Web page revision data:
Start of Block

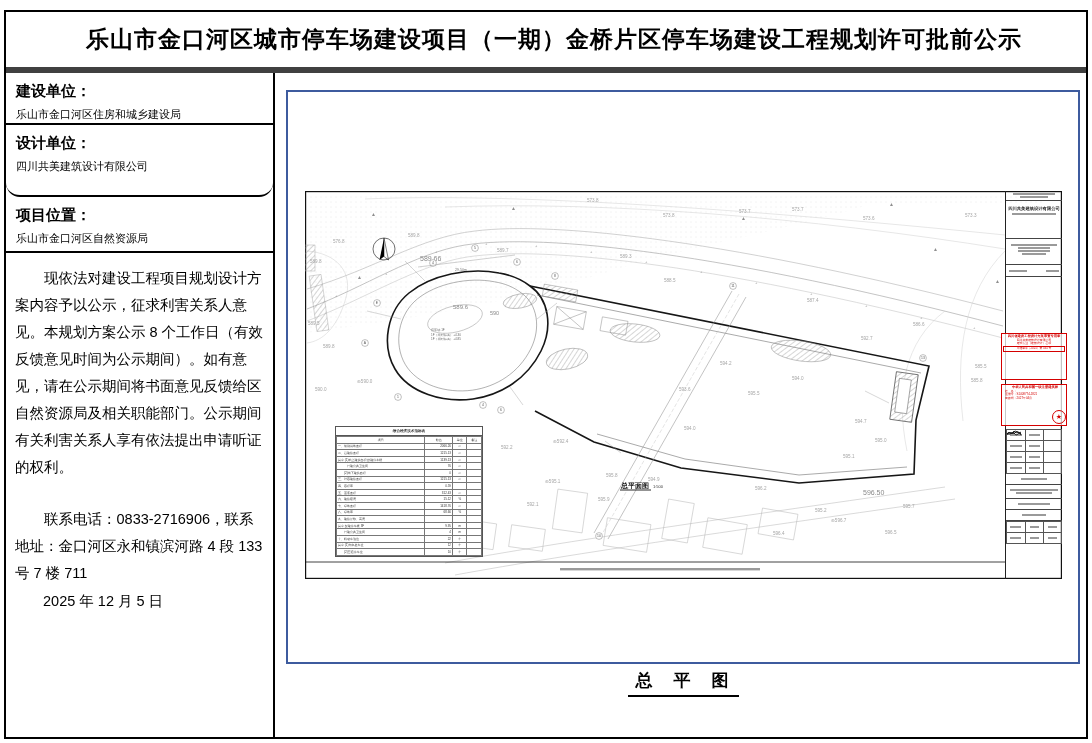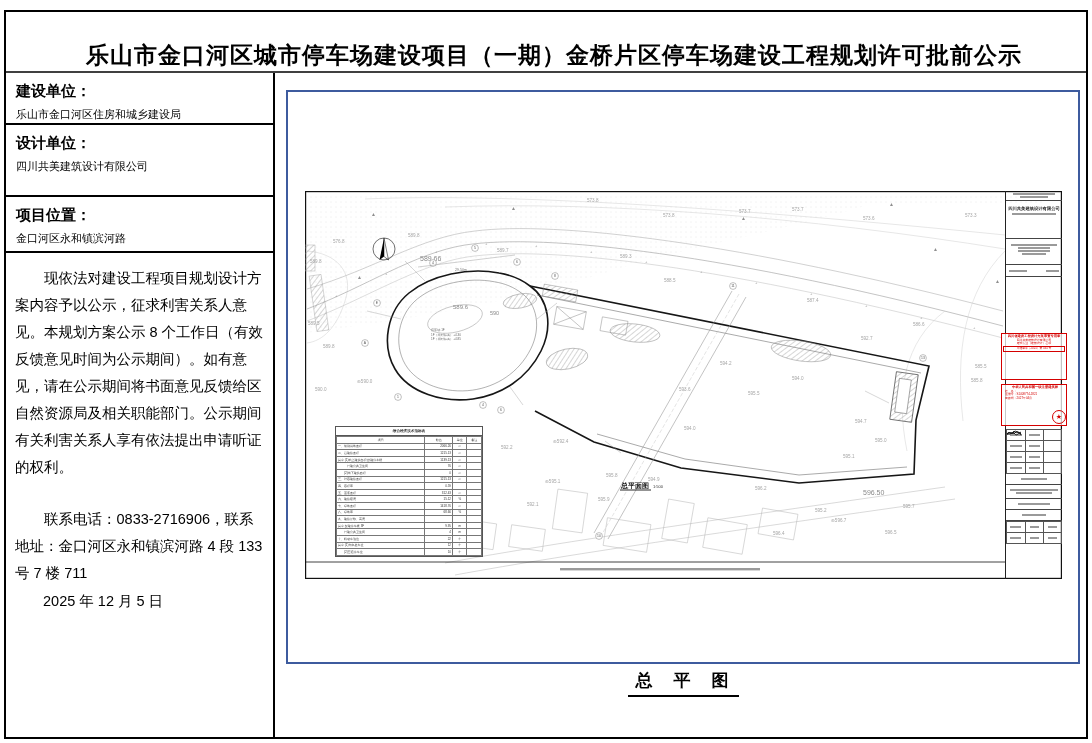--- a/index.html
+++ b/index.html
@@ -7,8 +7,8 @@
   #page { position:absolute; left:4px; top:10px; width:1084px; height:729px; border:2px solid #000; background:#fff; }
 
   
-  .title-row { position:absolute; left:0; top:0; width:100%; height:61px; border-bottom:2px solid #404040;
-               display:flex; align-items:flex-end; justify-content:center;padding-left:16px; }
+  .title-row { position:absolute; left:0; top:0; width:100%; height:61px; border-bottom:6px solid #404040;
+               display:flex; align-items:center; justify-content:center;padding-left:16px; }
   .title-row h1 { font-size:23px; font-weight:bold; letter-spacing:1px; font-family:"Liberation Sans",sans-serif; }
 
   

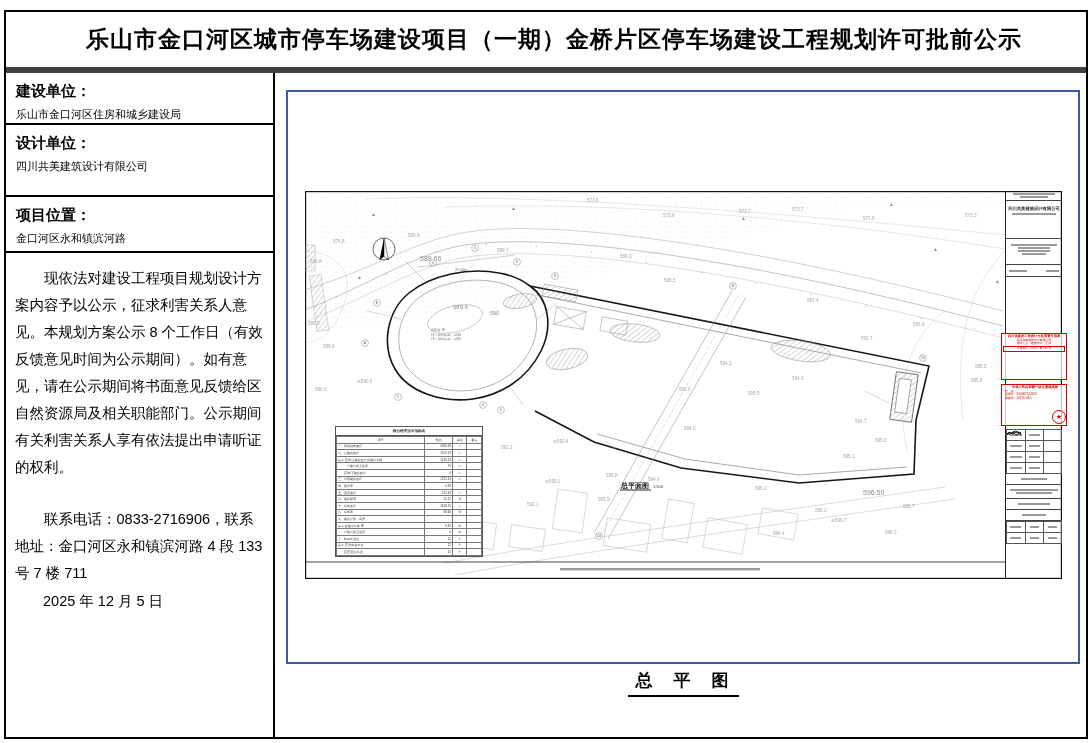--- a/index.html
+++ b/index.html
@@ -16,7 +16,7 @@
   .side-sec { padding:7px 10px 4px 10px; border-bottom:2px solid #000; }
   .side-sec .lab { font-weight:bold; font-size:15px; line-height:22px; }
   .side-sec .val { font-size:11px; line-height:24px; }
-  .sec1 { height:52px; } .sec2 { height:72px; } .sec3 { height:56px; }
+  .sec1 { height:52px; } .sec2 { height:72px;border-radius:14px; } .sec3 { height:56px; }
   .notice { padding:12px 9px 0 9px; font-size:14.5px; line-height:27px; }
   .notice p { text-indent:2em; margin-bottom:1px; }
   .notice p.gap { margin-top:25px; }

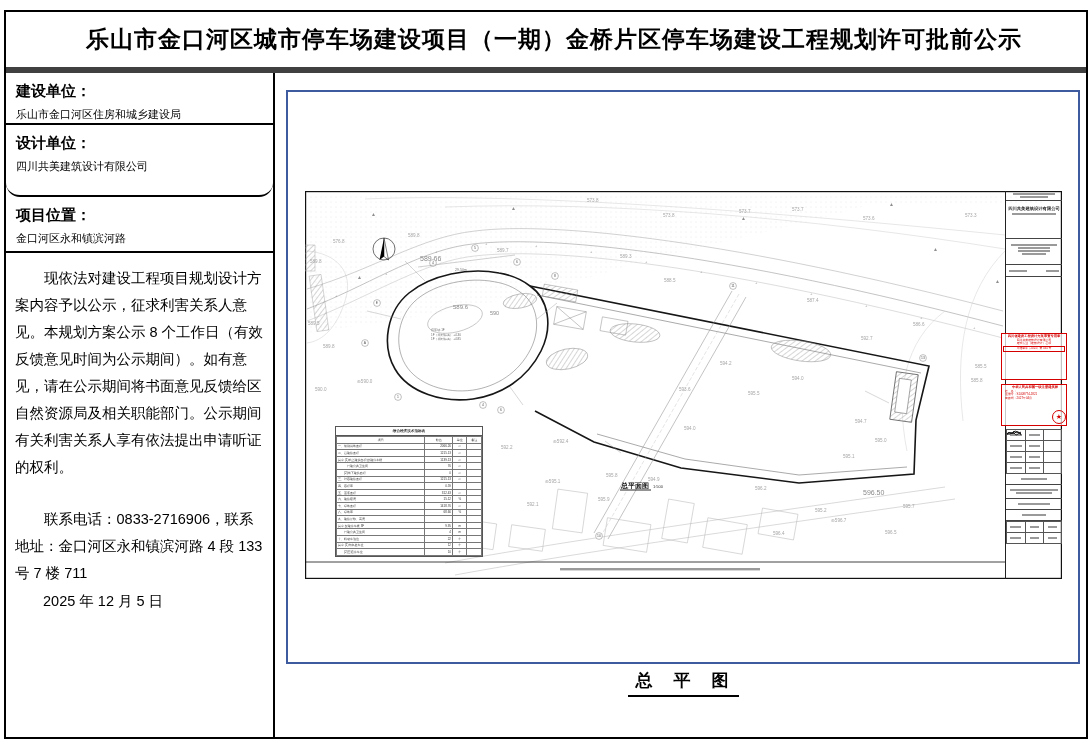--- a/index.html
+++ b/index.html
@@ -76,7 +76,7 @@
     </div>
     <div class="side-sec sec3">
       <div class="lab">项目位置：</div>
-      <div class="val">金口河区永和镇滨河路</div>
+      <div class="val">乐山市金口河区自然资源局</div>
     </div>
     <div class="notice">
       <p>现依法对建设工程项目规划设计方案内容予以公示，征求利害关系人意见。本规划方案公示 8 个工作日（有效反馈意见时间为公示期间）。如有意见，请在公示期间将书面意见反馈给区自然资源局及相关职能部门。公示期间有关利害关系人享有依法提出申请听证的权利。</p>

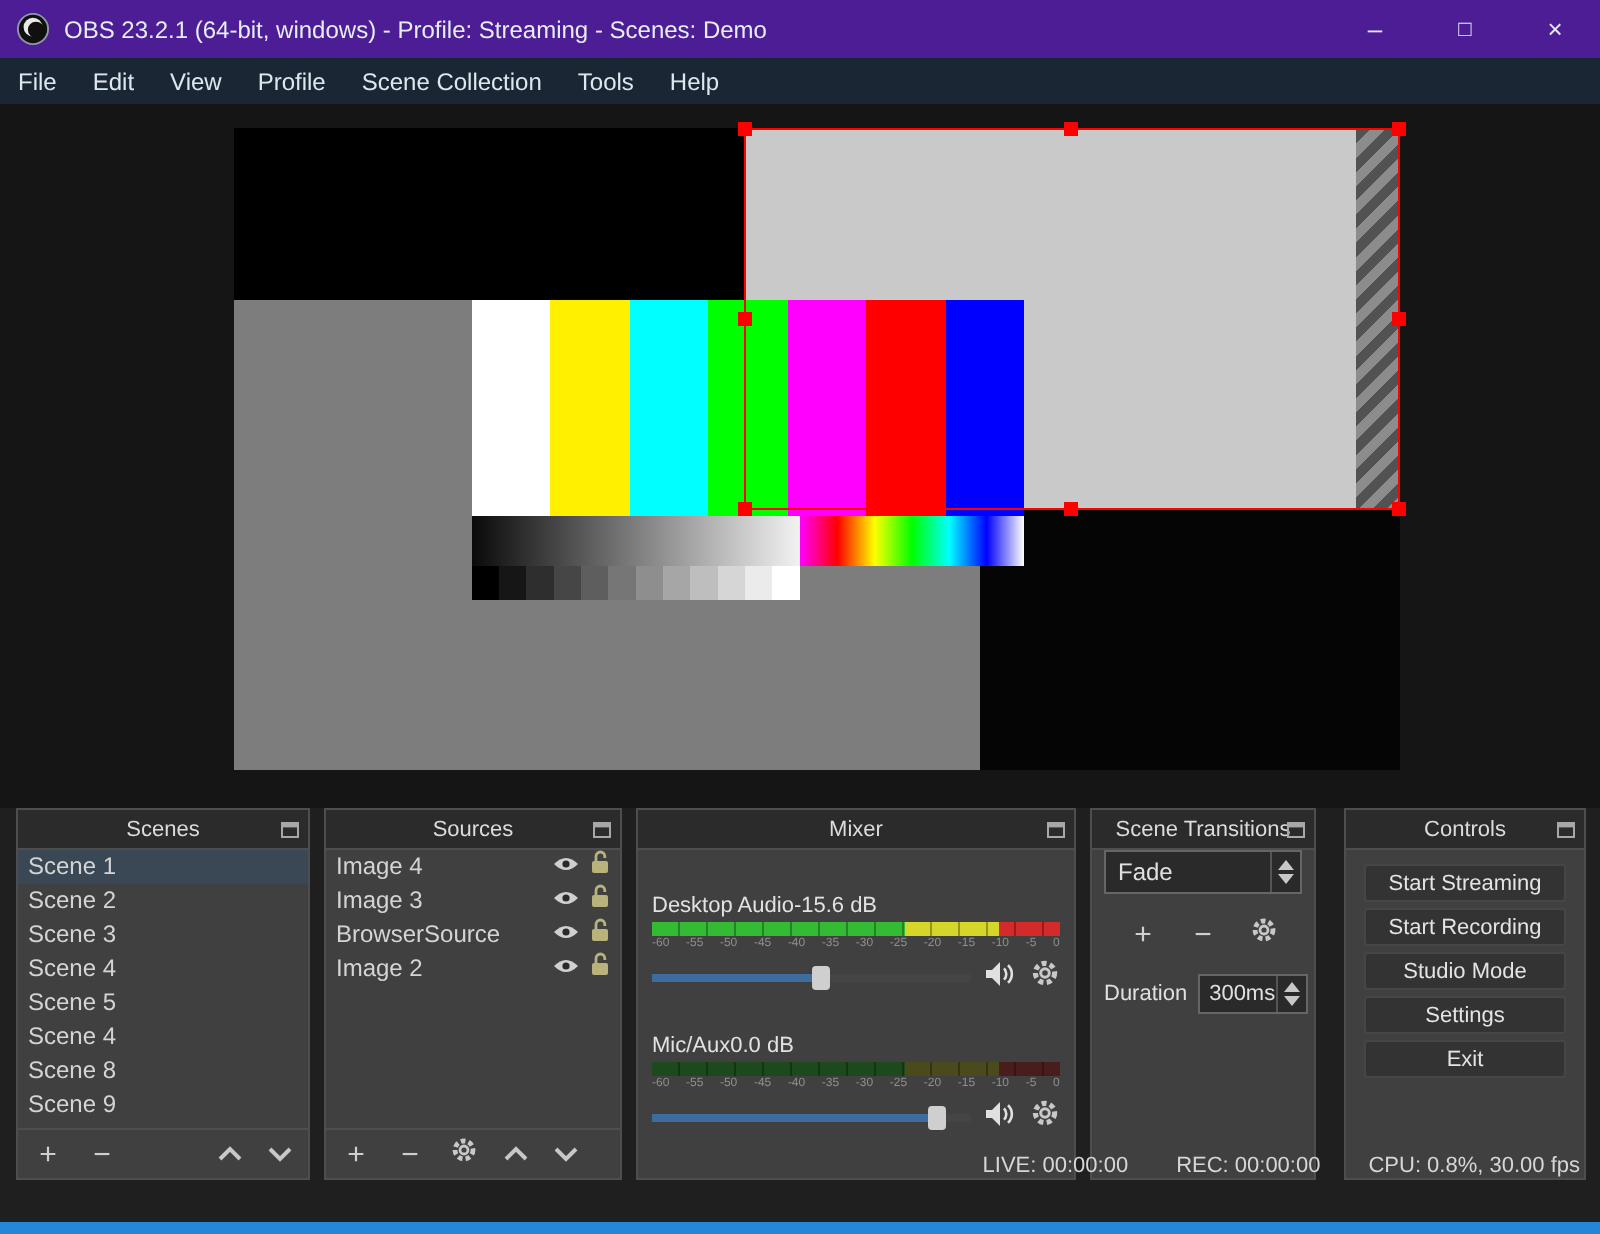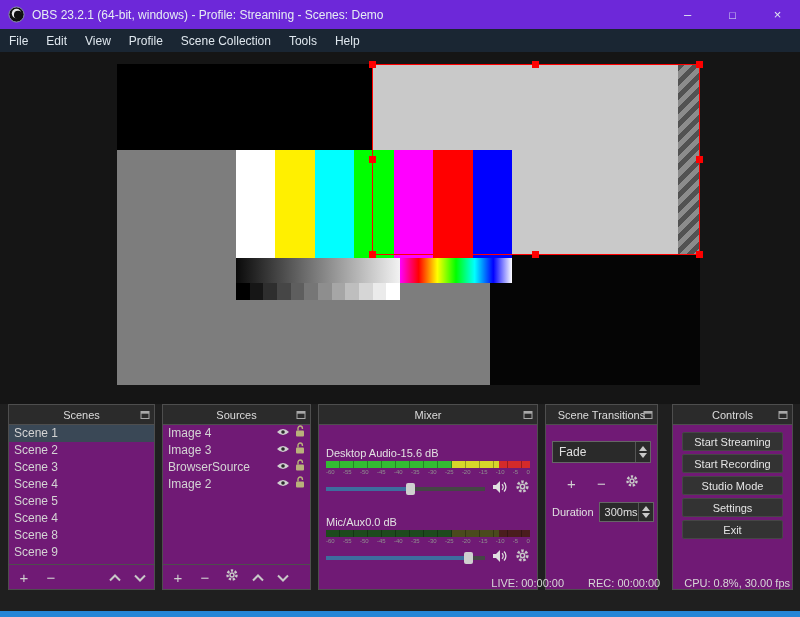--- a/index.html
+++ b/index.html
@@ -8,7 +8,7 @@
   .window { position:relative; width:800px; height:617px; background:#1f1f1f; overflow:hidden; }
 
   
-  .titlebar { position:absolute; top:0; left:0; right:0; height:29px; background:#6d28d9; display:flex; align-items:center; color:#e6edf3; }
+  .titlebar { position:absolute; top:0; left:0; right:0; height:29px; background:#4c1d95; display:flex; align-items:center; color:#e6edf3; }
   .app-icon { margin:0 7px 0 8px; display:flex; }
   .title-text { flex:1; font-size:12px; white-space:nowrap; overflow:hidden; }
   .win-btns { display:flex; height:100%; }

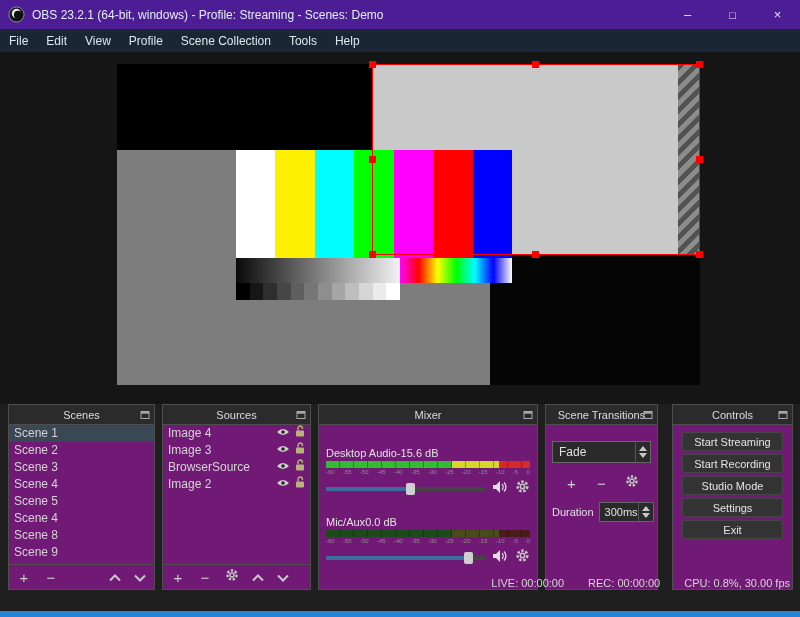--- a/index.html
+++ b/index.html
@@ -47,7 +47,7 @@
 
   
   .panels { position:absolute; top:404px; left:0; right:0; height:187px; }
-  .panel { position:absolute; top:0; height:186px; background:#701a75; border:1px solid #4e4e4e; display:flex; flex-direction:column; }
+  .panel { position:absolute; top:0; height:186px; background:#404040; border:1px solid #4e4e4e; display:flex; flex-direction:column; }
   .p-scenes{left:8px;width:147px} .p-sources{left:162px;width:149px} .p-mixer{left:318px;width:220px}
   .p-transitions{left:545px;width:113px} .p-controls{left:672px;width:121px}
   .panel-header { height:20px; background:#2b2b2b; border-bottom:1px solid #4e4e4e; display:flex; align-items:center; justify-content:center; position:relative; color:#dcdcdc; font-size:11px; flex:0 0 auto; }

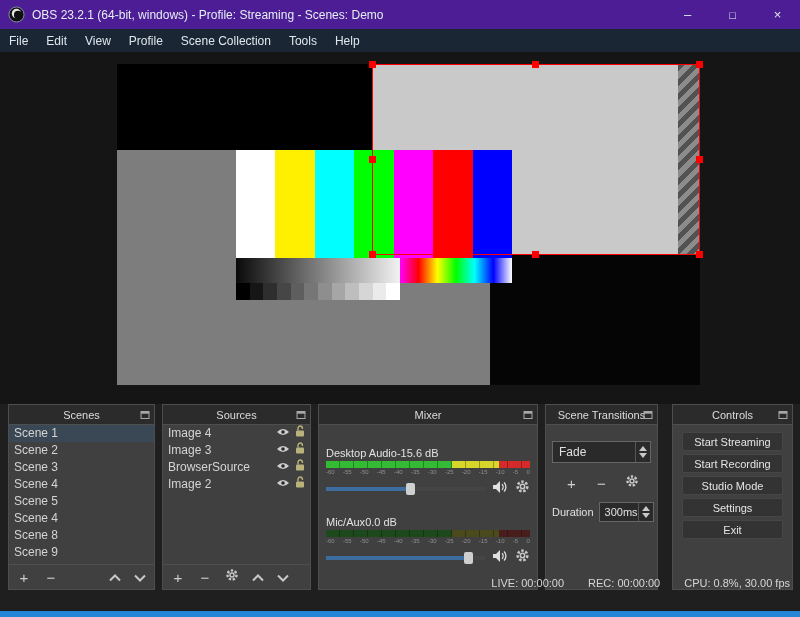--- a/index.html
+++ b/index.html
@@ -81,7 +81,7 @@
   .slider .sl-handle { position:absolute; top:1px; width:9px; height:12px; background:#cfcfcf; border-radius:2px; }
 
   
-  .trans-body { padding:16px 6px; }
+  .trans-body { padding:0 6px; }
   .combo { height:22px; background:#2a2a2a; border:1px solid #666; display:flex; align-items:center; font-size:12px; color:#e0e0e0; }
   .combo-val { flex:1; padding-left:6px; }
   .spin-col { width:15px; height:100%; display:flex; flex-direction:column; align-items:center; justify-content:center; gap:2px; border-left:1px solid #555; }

End of Block

# TASK TO CARRY OUT:
Copy all the lines of data exactly as they appear, dropping any images.

# WRITTEN RESPONSE:
--- a/index.html
+++ b/index.html
@@ -7,8 +7,8 @@
   #page { position:absolute; left:4px; top:10px; width:1084px; height:729px; border:2px solid #000; background:#fff; }
 
   
-  .title-row { position:absolute; left:0; top:0; width:100%; height:61px; border-bottom:2px solid #404040;
-               display:flex; align-items:flex-end; justify-content:center;padding-left:16px; }
+  .title-row { position:absolute; left:0; top:0; width:100%; height:61px; border-bottom:6px solid #404040;
+               display:flex; align-items:center; justify-content:center;padding-left:16px; }
   .title-row h1 { font-size:23px; font-weight:bold; letter-spacing:1px; font-family:"Liberation Sans",sans-serif; }
 
   

--- a/index.html
+++ b/index.html
@@ -16,7 +16,7 @@
   .side-sec { padding:7px 10px 4px 10px; border-bottom:2px solid #000; }
   .side-sec .lab { font-weight:bold; font-size:15px; line-height:22px; }
   .side-sec .val { font-size:11px; line-height:24px; }
-  .sec1 { height:52px; } .sec2 { height:72px; } .sec3 { height:56px; }
+  .sec1 { height:52px; } .sec2 { height:72px;border-radius:14px; } .sec3 { height:56px; }
   .notice { padding:12px 9px 0 9px; font-size:14.5px; line-height:27px; }
   .notice p { text-indent:2em; margin-bottom:1px; }
   .notice p.gap { margin-top:25px; }

--- a/index.html
+++ b/index.html
@@ -76,7 +76,7 @@
     </div>
     <div class="side-sec sec3">
       <div class="lab">项目位置：</div>
-      <div class="val">金口河区永和镇滨河路</div>
+      <div class="val">乐山市金口河区自然资源局</div>
     </div>
     <div class="notice">
       <p>现依法对建设工程项目规划设计方案内容予以公示，征求利害关系人意见。本规划方案公示 8 个工作日（有效反馈意见时间为公示期间）。如有意见，请在公示期间将书面意见反馈给区自然资源局及相关职能部门。公示期间有关利害关系人享有依法提出申请听证的权利。</p>

--- a/index.html
+++ b/index.html
@@ -8,7 +8,7 @@
   .window { position:relative; width:800px; height:617px; background:#1f1f1f; overflow:hidden; }
 
   
-  .titlebar { position:absolute; top:0; left:0; right:0; height:29px; background:#6d28d9; display:flex; align-items:center; color:#e6edf3; }
+  .titlebar { position:absolute; top:0; left:0; right:0; height:29px; background:#4c1d95; display:flex; align-items:center; color:#e6edf3; }
   .app-icon { margin:0 7px 0 8px; display:flex; }
   .title-text { flex:1; font-size:12px; white-space:nowrap; overflow:hidden; }
   .win-btns { display:flex; height:100%; }

--- a/index.html
+++ b/index.html
@@ -47,7 +47,7 @@
 
   
   .panels { position:absolute; top:404px; left:0; right:0; height:187px; }
-  .panel { position:absolute; top:0; height:186px; background:#701a75; border:1px solid #4e4e4e; display:flex; flex-direction:column; }
+  .panel { position:absolute; top:0; height:186px; background:#404040; border:1px solid #4e4e4e; display:flex; flex-direction:column; }
   .p-scenes{left:8px;width:147px} .p-sources{left:162px;width:149px} .p-mixer{left:318px;width:220px}
   .p-transitions{left:545px;width:113px} .p-controls{left:672px;width:121px}
   .panel-header { height:20px; background:#2b2b2b; border-bottom:1px solid #4e4e4e; display:flex; align-items:center; justify-content:center; position:relative; color:#dcdcdc; font-size:11px; flex:0 0 auto; }

--- a/index.html
+++ b/index.html
@@ -81,7 +81,7 @@
   .slider .sl-handle { position:absolute; top:1px; width:9px; height:12px; background:#cfcfcf; border-radius:2px; }
 
   
-  .trans-body { padding:16px 6px; }
+  .trans-body { padding:0 6px; }
   .combo { height:22px; background:#2a2a2a; border:1px solid #666; display:flex; align-items:center; font-size:12px; color:#e0e0e0; }
   .combo-val { flex:1; padding-left:6px; }
   .spin-col { width:15px; height:100%; display:flex; flex-direction:column; align-items:center; justify-content:center; gap:2px; border-left:1px solid #555; }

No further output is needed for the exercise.